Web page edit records
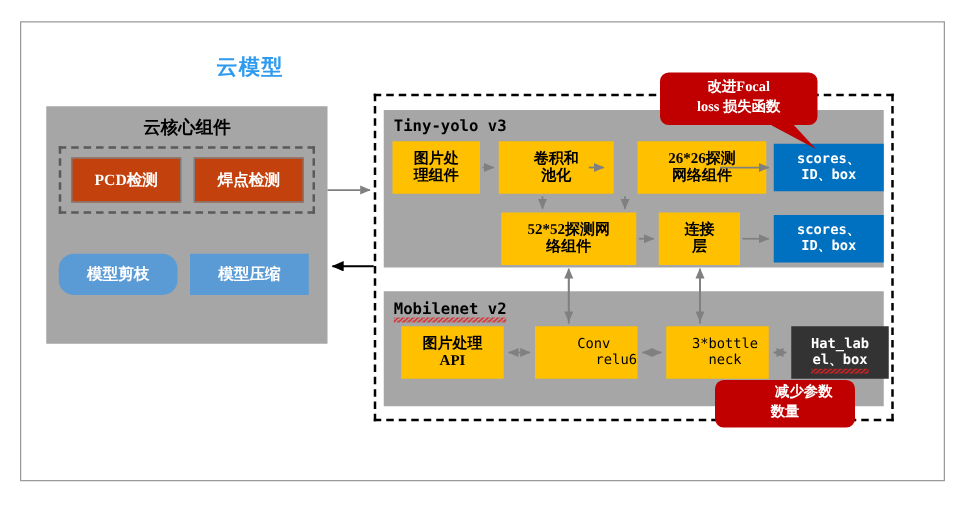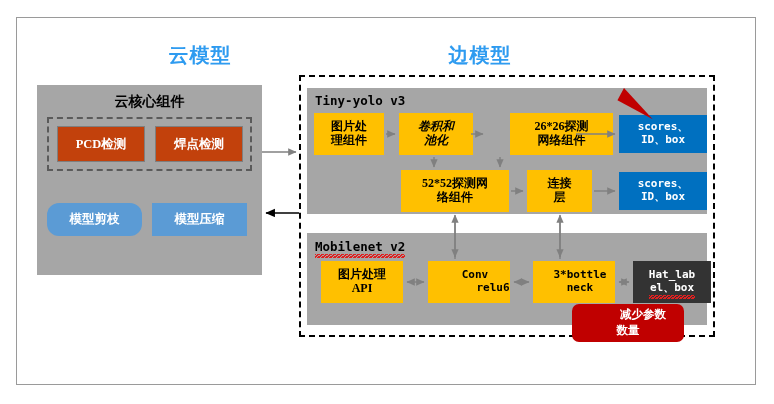"云模型" .panel-title { font-size: 20px -> 17px }
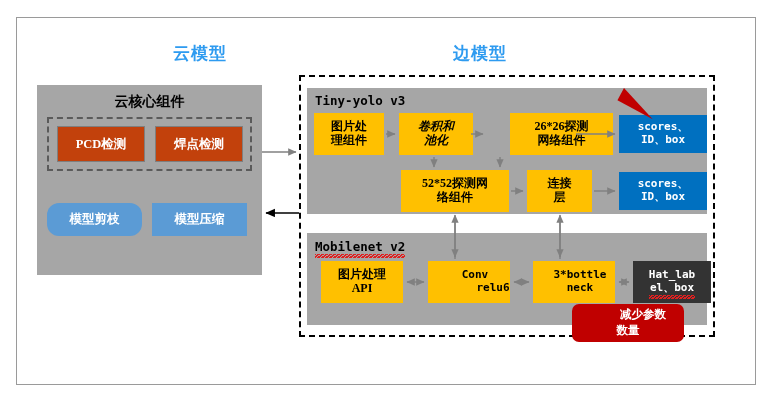"边模型" div.panel-title { html: <div>边模型</div> -> none }
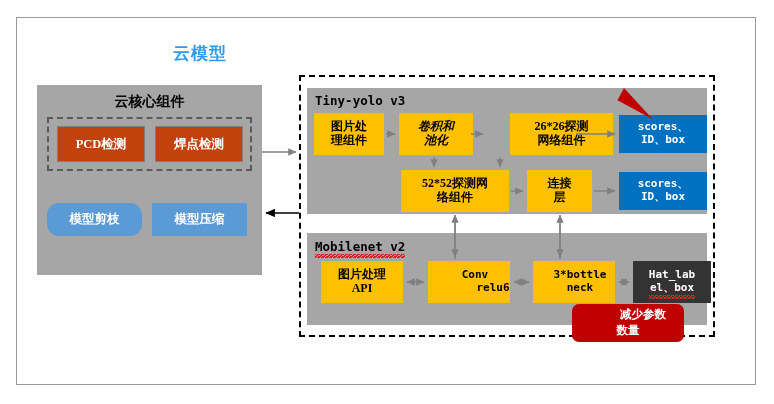"改进Focal" div.body { html: none -> <div> <span>改进Focal</span> <span>loss 损失函数</span> </div> }
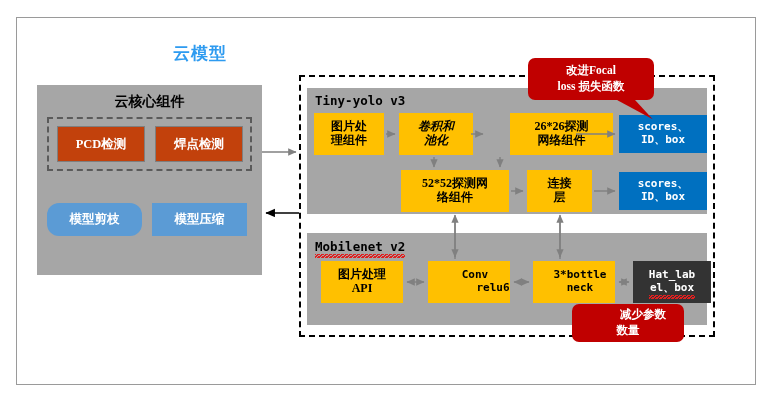"卷积和" #y-conv { font-style: italic -> none; width: 74px -> 92px }
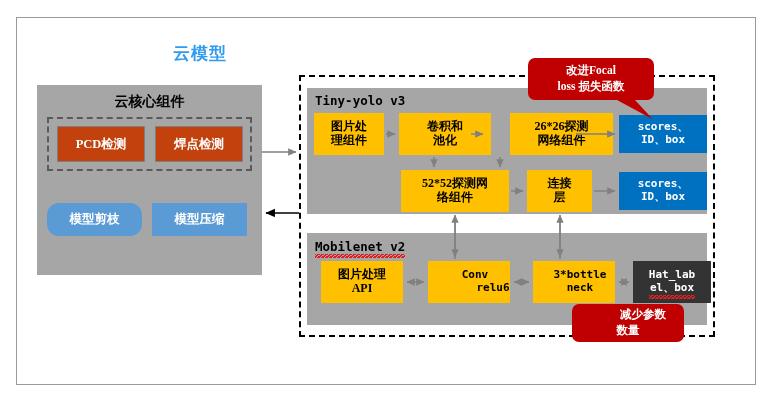"Conv" .amber.mono { font-weight: bold -> normal }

### Work order
Your task is to restate word for word the lines from the one containing "font-style: italic ->" through the last line of the data, both ends included, with no pictures.

### Your solution
"卷积和" #y-conv { font-style: italic -> none; width: 74px -> 92px }
"Conv" .amber.mono { font-weight: bold -> normal }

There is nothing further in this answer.